**SOURCE RECORDS:**
+-------+

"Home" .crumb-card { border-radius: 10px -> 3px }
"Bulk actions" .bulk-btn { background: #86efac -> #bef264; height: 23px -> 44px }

+-------+

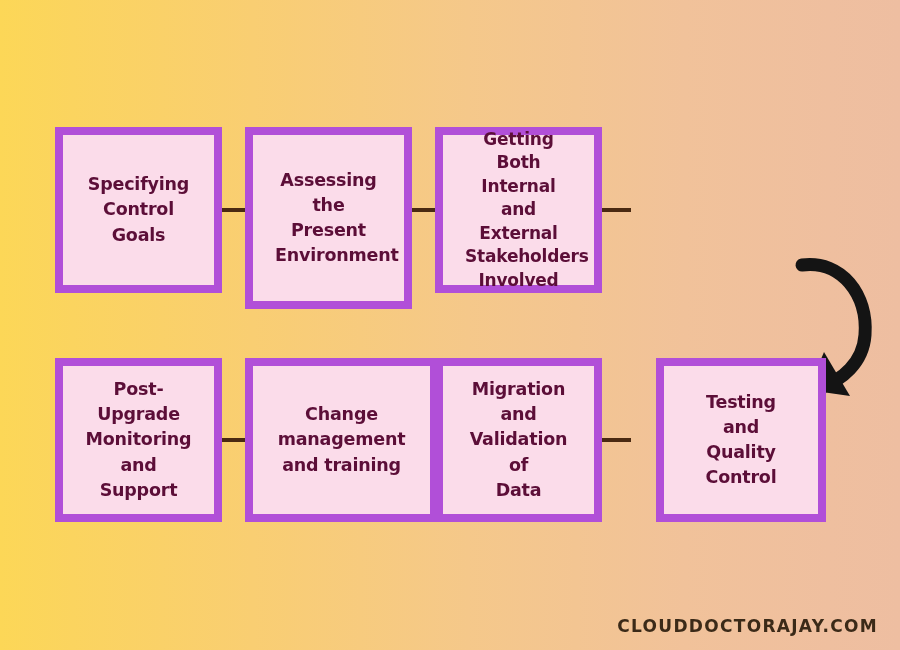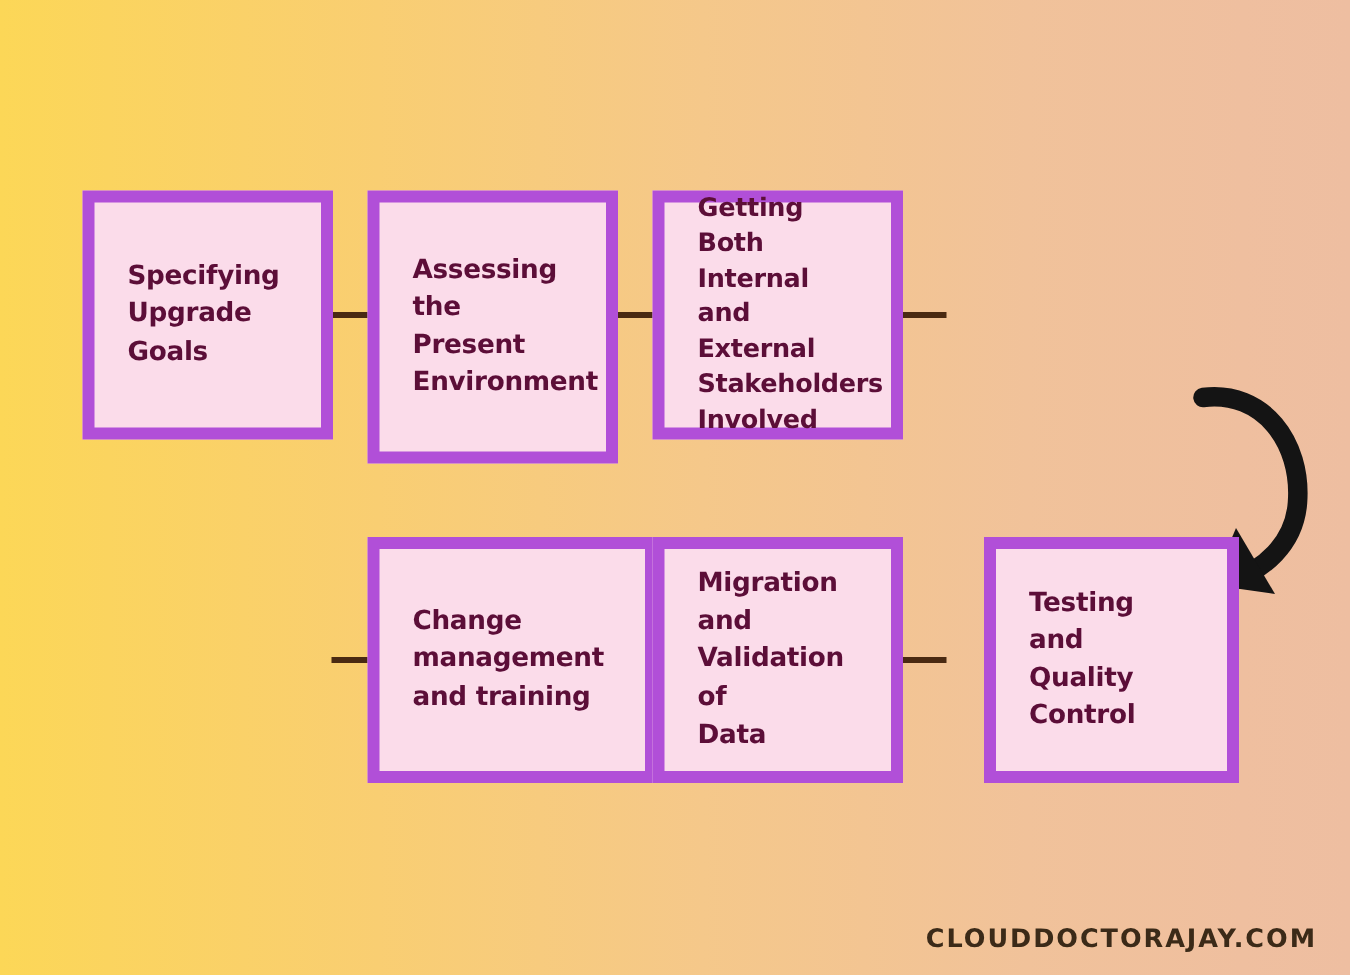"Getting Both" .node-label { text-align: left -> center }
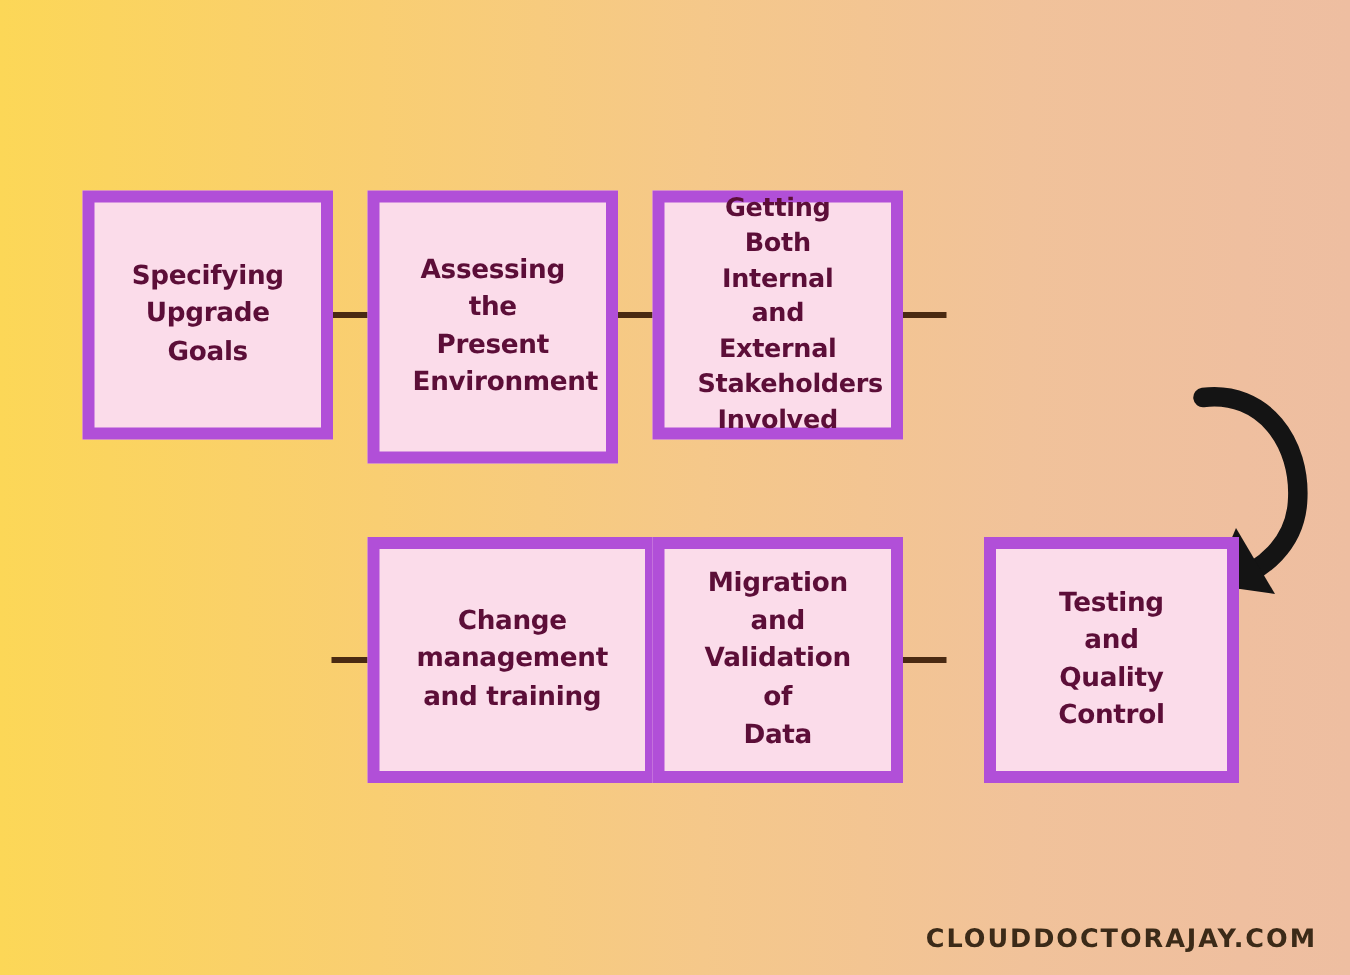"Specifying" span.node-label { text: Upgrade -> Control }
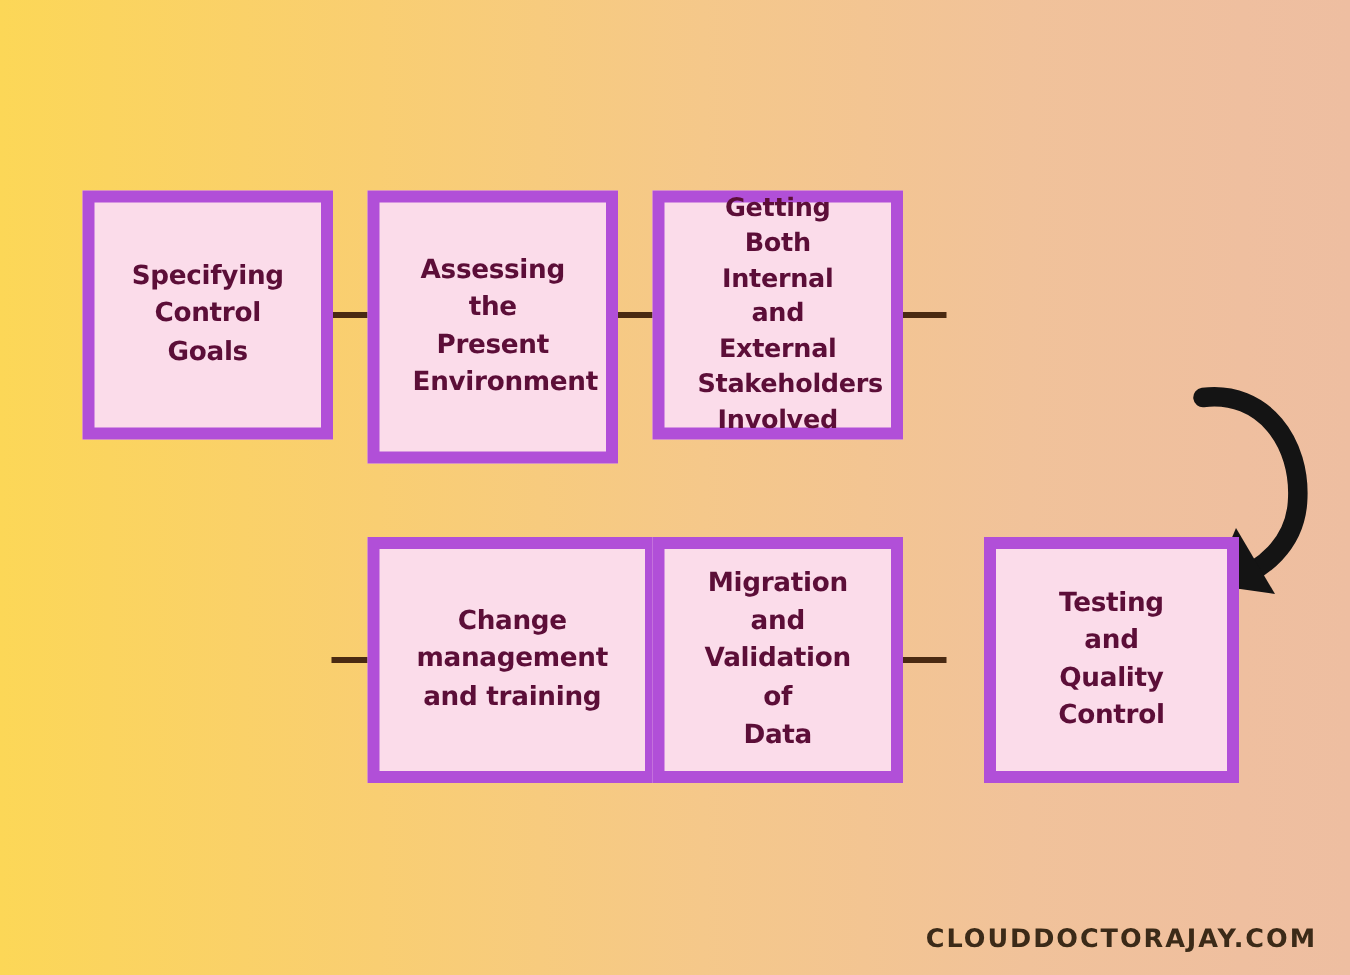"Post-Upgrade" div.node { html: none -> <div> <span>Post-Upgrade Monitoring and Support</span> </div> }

+-------+

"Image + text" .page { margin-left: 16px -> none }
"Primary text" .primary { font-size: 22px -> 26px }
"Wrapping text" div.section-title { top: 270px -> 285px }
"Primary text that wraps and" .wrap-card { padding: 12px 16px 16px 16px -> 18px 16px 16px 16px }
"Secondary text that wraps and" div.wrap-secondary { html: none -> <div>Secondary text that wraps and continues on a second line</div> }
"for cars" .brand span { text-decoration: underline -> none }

+-------+

**WHAT TO DO:**
Wherever the word "that" occurs in the data above, copy the line it sits in.

**RESPONSE:**
"Primary text that wraps and" .wrap-card { padding: 12px 16px 16px 16px -> 18px 16px 16px 16px }
"Secondary text that wraps and" div.wrap-secondary { html: none -> <div>Secondary text that wraps and continues on a second line</div> }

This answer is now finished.